History: This book was published in 1946. It is the first in the Gormenghast series.
Plot: The book is set in the huge castle of Gormenghast, a vast landscape of crumbling towers and ivy-filled quadrangles that has for centuries been the hereditary residence of the Groan family and with them a legion of servants. The Groan family is headed by Lord Sepulchrave the seventy-sixth Earl of Groan. He is a melancholy man who feels shackled by his duties as Earl, although he never questions them. His only escape is reading in his library. His wife is the Countess Gertrude. A large-framed woman with dark red hair, she pays no attention to her family or the rest of Gormenghast. Instead, she spends her time locked away in her bedroom, in the company of a legion of cats and birds, the only things toward which she shows affection. Their daughter is Fuchsia Groan. At times snobbish, annoying, and self-absorbed, she can also be extremely warm and caring. Also in the castle are Sepulchrave's identical twin sisters Cora and Clarice Groan. Both suffered from epilectic fits in their youth, as a result of which their left arms and legs are “rather starved”. They have virtually the same personalities and neither is very intelligent – they are perhaps even mentally impaired. Both crave political power and dislike Gertrude, believing that she robbed them of their rightful place in the hierarchy of Gormenghast. Also important to the life of the castle is Lord Sepulchrave's personal servant, Mr. Flay who believes in strictly holding to the rules of Gormenghast.

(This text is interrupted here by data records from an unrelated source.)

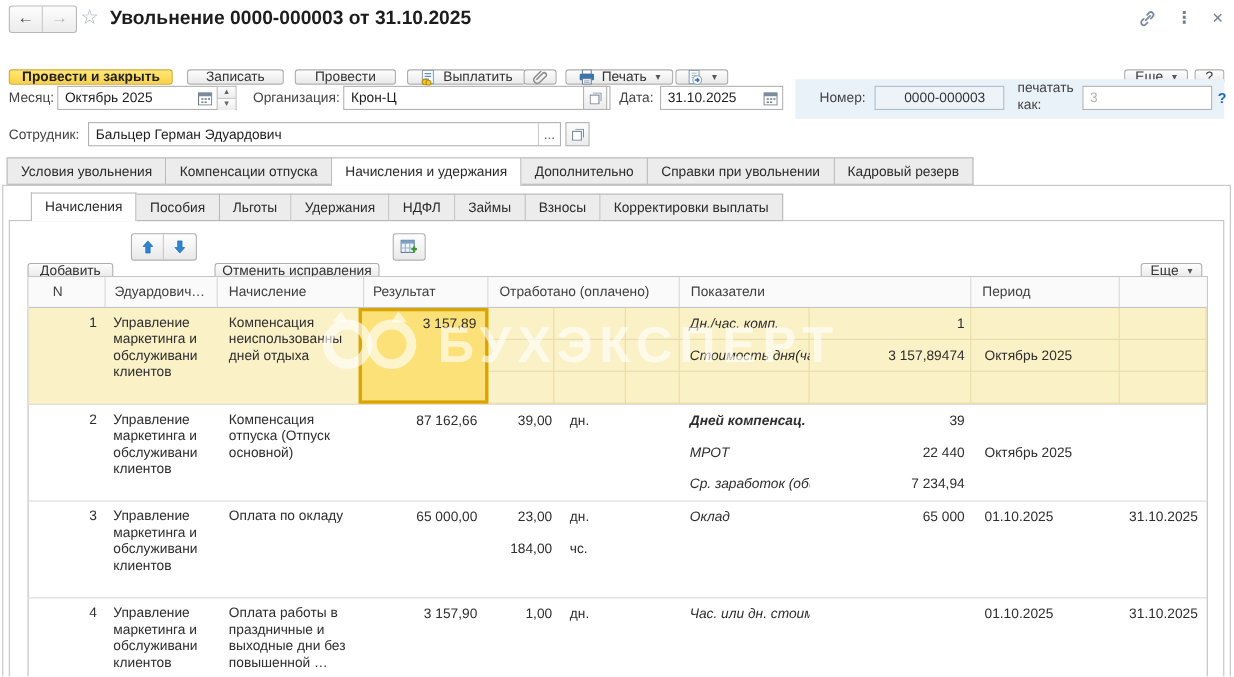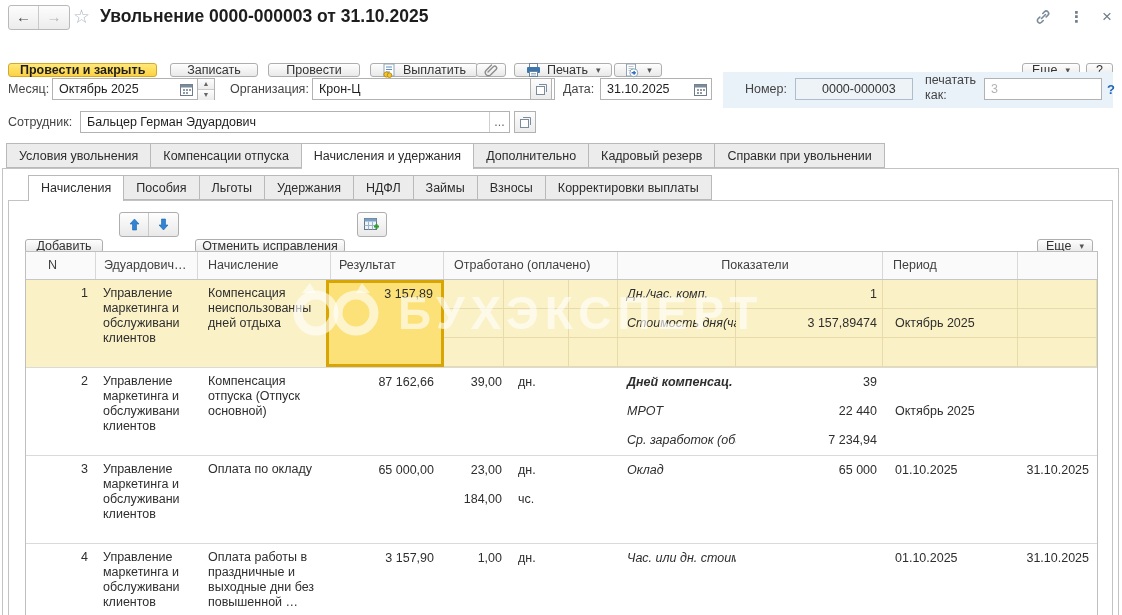"Кадровый резерв" div.tab { order: before "Справки при увольнении" -> after "Справки при увольнении" }
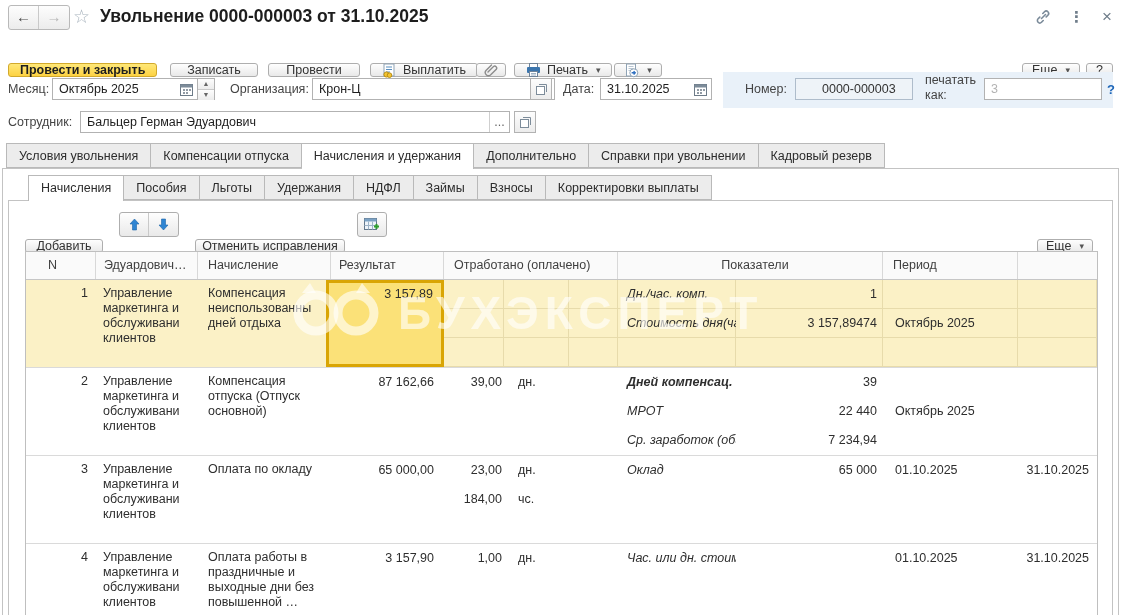"Начисления" div.tabstrip { align-items: none -> center }
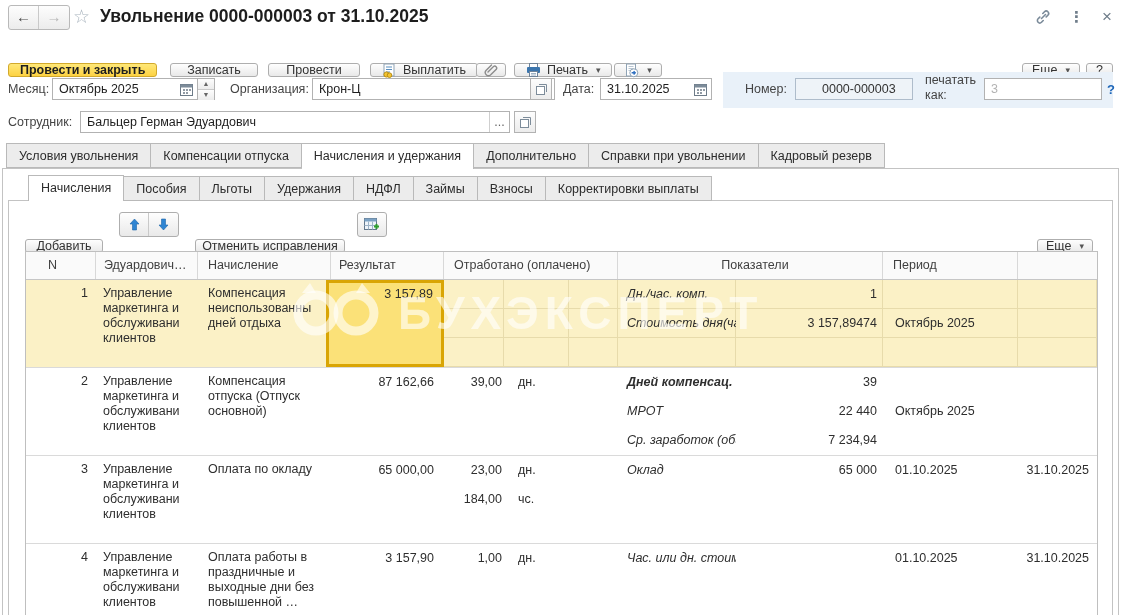"Показатели" div.hc { text-align: center -> none }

At the beginning of the novel, two agents of change are introduced into the stagnant society of Gormenghast.
The first, more obvious agent of change is Titus Groan, the heir to Lord Sepulchrave. His birth interrupts the daily rituals which are practised at all levels of the castle society, from the kitchens to the Hall of Bright Carvings in Gormenghast's upper reaches. However, the novel only covers the first two years of Titus' life, and he plays a minor role.
The second is Steerpike, a ruthlessly ambitious kitchen boy, who is the driving force for the plot of Titus Groan. His entry into Gormenghast society, at the same time as Lord Titus is born, introduces a steady rate of change into a stagnant world. Steerpike has an intelligent, Machiavellian mind and a talent for manipulation, but he can also appear charming and sometimes even noble.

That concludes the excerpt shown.